Ok, cool! I was actually one of the people on the hyprnote HN thread asking for a headless mode!
I was actually integrating some whisper tools yesterday. I was wondering if there was a way to get a streaming response, and was thinking it'd be nice if you can.
I'm on linux, so don't think I can test out owhisper right now, but is that a thing that's possible?
Also, it looks like the `owhisper run` command gives it's output as a tui. Is there an option for a plain text response so that we can just pipe it to other programs? (maybe just `kill`/`CTRL+C` to stop the recording and finalize the words).
Same question for streaming, is there a way to get a streaming text output from owhisper? (it looks like you said you create a deepgram compatible api, I had a quick look at the api docs, but I don't know how easy it is to hook into it and get some nice streaming text while speaking).
Oh yeah, and diarisation (available with a flag?) would be awesome, one of the things that's missing from most of the easiest to run things I can find.
Nice stuff, had a quick test on linux and it works (built directly, I didn't check out the brew). I ran into a small issue with moonshine and opened an issue on github.
Great work on this! excited to keep an eye on things.
philjackson 32 minutes ago [-]
Also had a quick play too. The TUI is garbled thanks to some stderr messages which can just be dev/null'd. I don't seem to be able to interact with the transcripts with the arrow or jk keys.
Overall though, it's fast and really impressive. Can't wait for it to progress.
Can you help me out to find where the code you've built is? I can see the folder in github[0], but I can't see the code for the cli for instance? unless I'm blind.
Please find a way to add speaker diarization, with a way to remember the speakers. You can do it with pyannote, and get a vector embedding of each speaker that can be compared between audio samples, but that’s a year old now so I’m sure there’s better options now!
yujonglee 16 hours ago [-]
yeah that is on the roadmap!
tempodox 6 hours ago [-]
It seems to use https://api.deepgram.com (and other web endpoints) and apparently needs an API key, so it's not actually local. Why is it being compared to ollama, which does run fully locally?
yujonglee 5 hours ago [-]
It can run Whisper and Moonshine models locally, while also allowing the use of other API providers. Read the docs - or at least this post.
tempodox 5 hours ago [-]
I would want such information accessible without having to go hunt for it. You could improve your presentation by interposing fewer clicks between a reader and the thing they want to know.

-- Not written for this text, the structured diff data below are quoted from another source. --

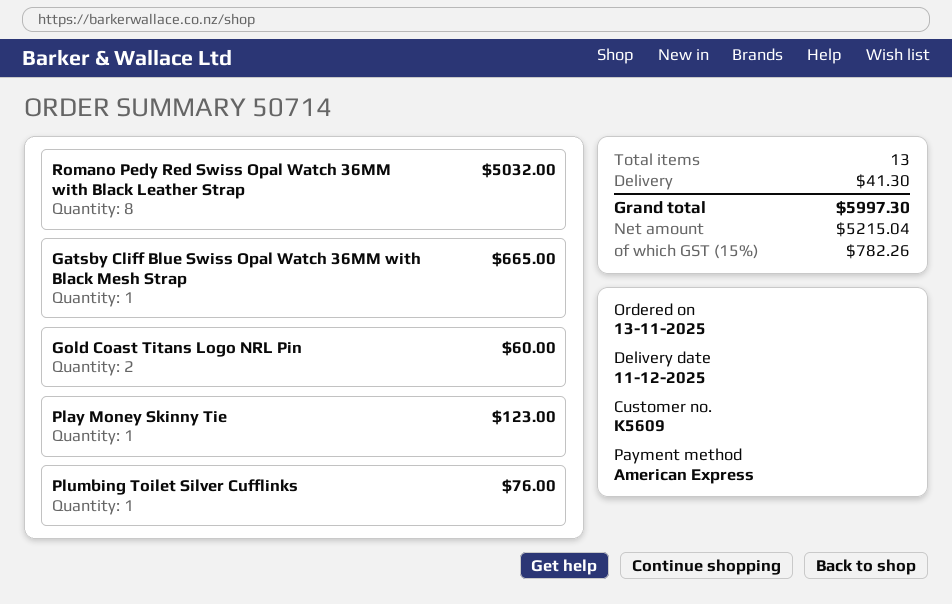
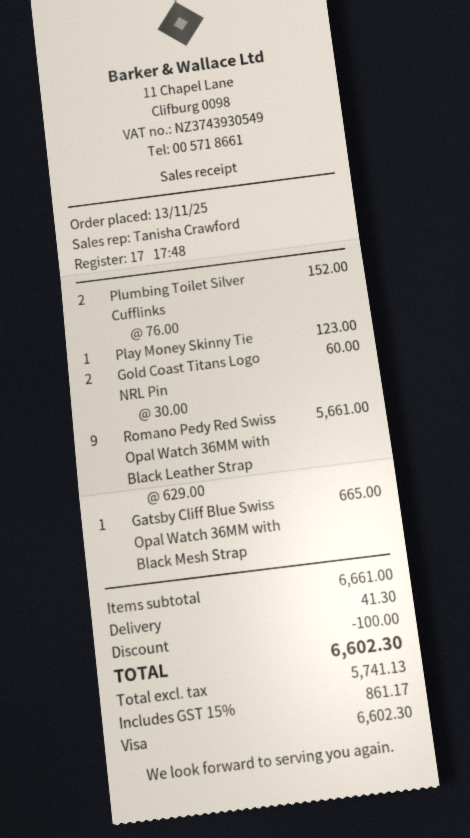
payment method: American Express -> Visa
Romano Pedy Red Swiss Opal Watch 36MM with Black Leather Strap: 8 for 5032.00 -> 9 for 5661.00
Plumbing Toilet Silver Cufflinks: 1 for 76.00 -> 2 for 152.00
discount: none -> 100.00
net: 5215.04 -> 5741.13
tax: 15% = 782.26 -> 15% = 861.17
total: 5997.30 -> 6602.30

0x696C6961 3 hours ago [-]
The information is readily available in the open-your-eyes section.
3 hours ago [-]
vinni2 2 hours ago [-]
Very neat project! Congratulations to the founders. I was wondering why there is no one working on such a tool.
But I was hoping couple of features would be supported:
1. Multilingual support. It seems like even if I use a multilingual model like whisper-cpp-large-turbo-q8, the application seems to assume I am speaking English.

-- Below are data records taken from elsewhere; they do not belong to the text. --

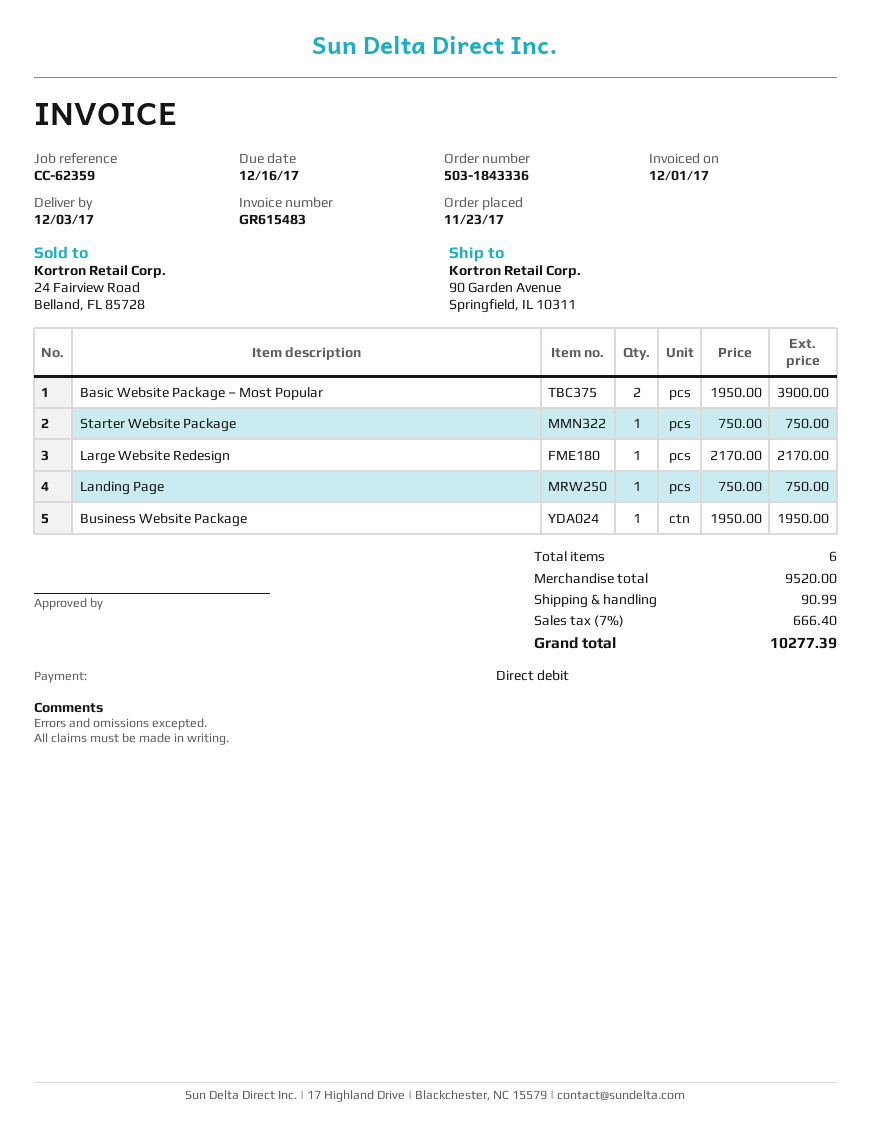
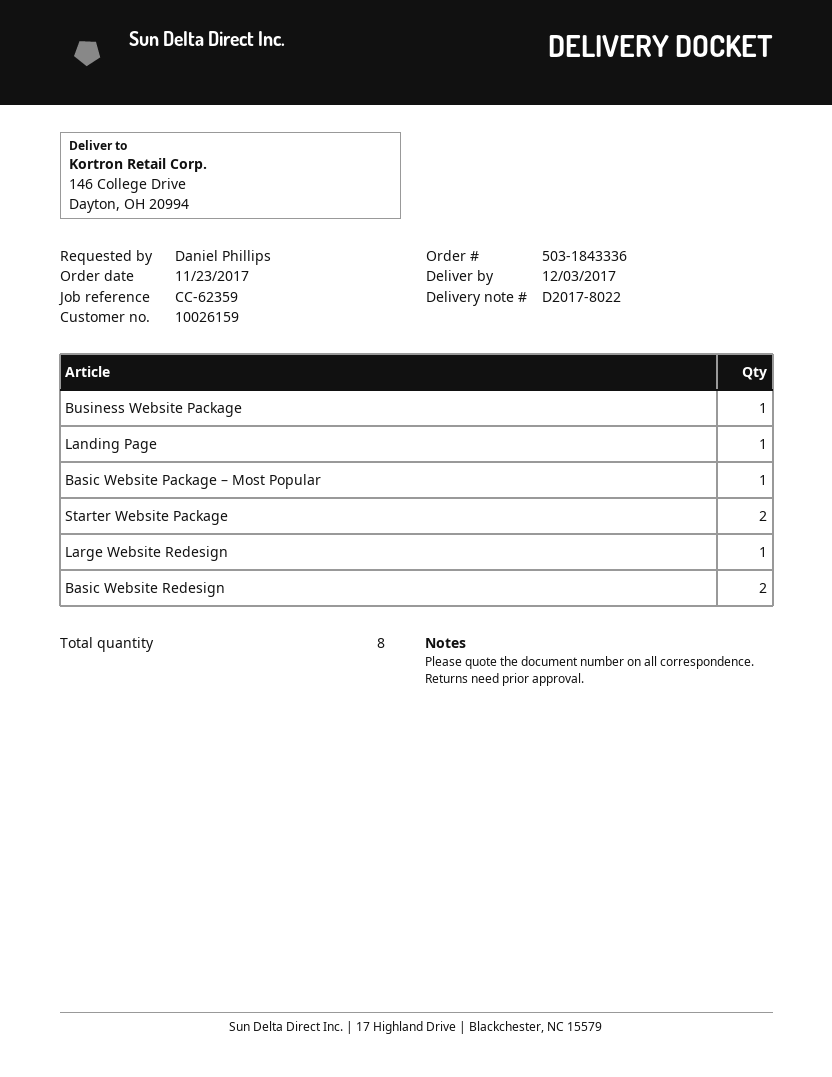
ship to: 90 Garden Avenue, Springfield, IL 10311 -> 146 College Drive, Dayton, OH 20994
Basic Website Package – Most Popular: 2 -> 1
Starter Website Package: 1 -> 2
Basic Website Redesign: none -> 2
total quantity: 6 -> 8

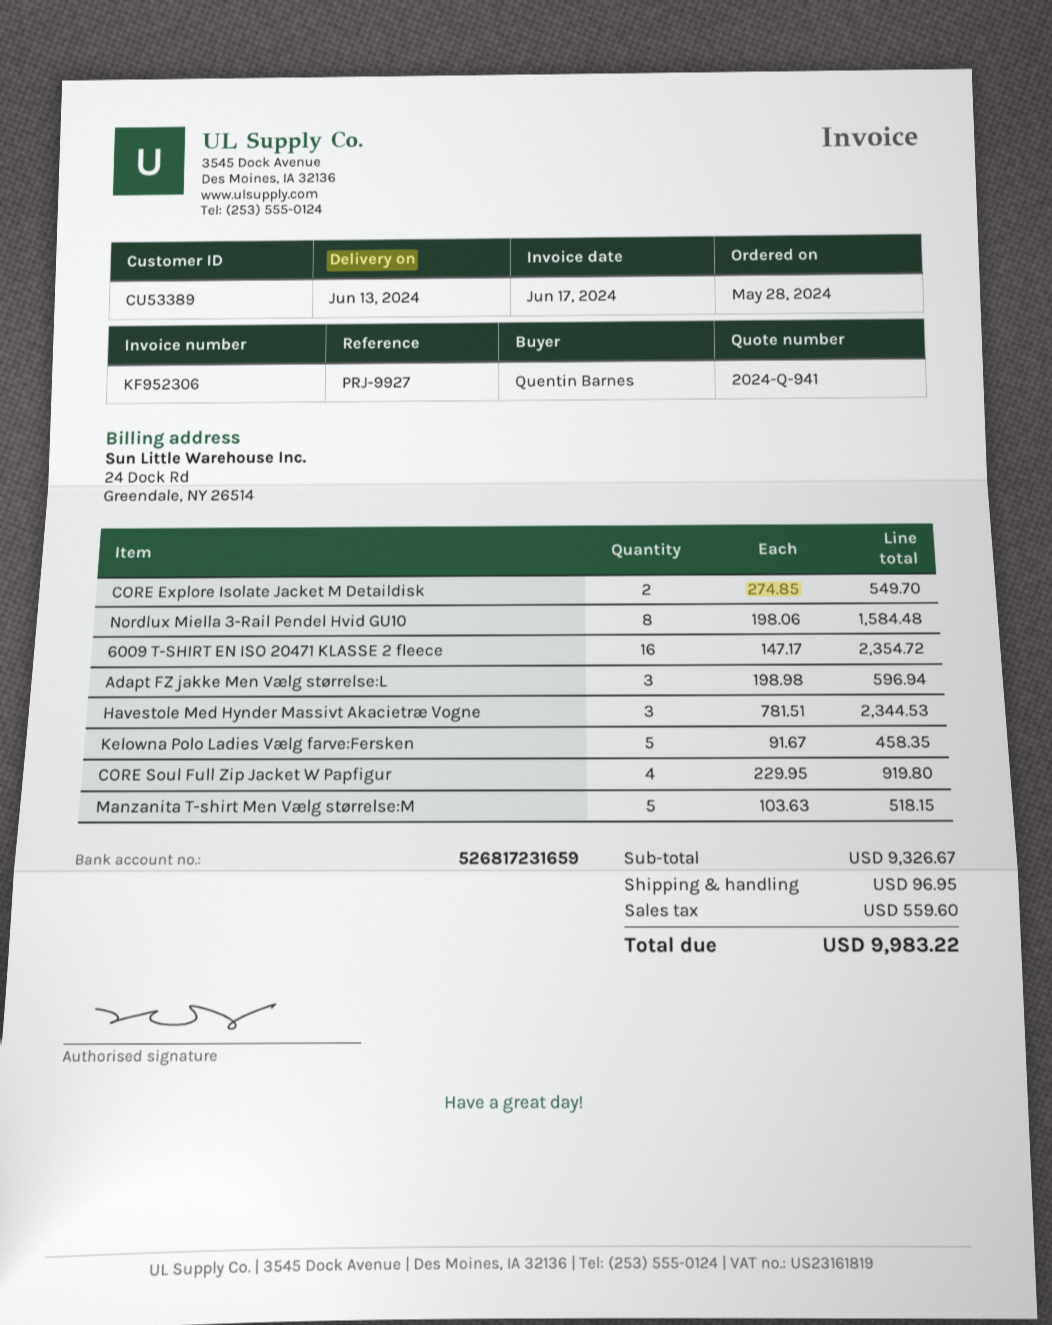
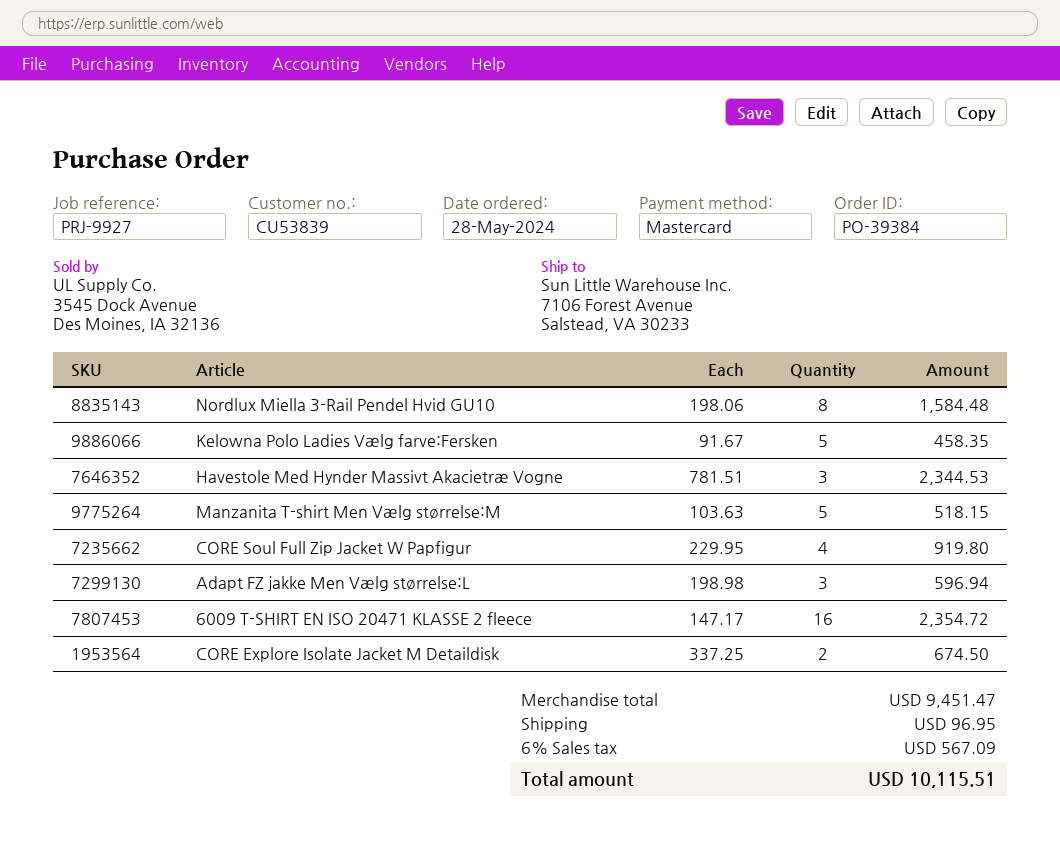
customer number: CU53389 -> CU53839
CORE Explore Isolate Jacket M Detaildisk: 2 x 274.85 = 549.70 -> 2 x 337.25 = 674.50
subtotal: 9326.67 -> 9451.47
tax: 559.60 -> 567.09
total: 9983.22 -> 10115.51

2. Translate feature. Probably already supported but I didnt see the option.
wanderingmind 14 hours ago [-]
Thank you for taking the time to build something and share it. However what is the advantage of using this over whisper.cpp stream that can also do real time conversion?
- It also works as proxy for cloud model providers.

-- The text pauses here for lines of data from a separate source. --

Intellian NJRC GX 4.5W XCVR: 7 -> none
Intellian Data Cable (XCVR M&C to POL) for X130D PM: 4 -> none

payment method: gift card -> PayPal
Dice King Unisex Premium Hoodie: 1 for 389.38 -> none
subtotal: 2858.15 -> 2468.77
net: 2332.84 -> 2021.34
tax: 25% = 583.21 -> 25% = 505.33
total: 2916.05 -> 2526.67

- It can expose local models as Deepgram compatible api server
wanderingmind 11 hours ago [-]
Thank you. Having it to operate a proxy server that other apps can connect to is really useful.
solarkraft 16 hours ago [-]
Wait, this is cool.
I just spent last week researching the options (especially for my M1!) and was left wishing for a standard, full-service (live) transcription server for Whisper like OLlama has been for LLMs.
I’m excited to try this out and see your API (there seems to be a standard vaccuum here due to openai not having a real time transcription service, which I find to be a bummer)!
Very cool. I was reading through the various threads here. I am working on adding stt and tts to an AI DungeonMaster. Just a personal fun project, am working on the adventure part of it now. This will come in handy. I had dungeon navigation via commands working but started over and left it at the point where I am ready to merge the navigation back in again once I was happy with a slimmer version with one file. It will be fun to be able to talk to the DM and have it respond with voice and actions. The diarization will be very helpful if I can create a stream where it can hear all of us conversing at once. But baby steps. Still working on getting the whole campaign working after I get characters created and put in a party :)
fancy_pantser 9 hours ago [-]
I scratched a similar itch and found local LLMs plus Whisper worked really well to listen in and "DJ" a soundtrack while playing tabletop RPGs with a group. If you want to check it out: https://github.com/sean-public/conductor
theanonymousone 4 hours ago [-]
Given how sentiments towards ollama has become, I'm not sure this is a clever marketing line :D
jftuga 3 hours ago [-]
I have not heard about this. Can you please provide more context?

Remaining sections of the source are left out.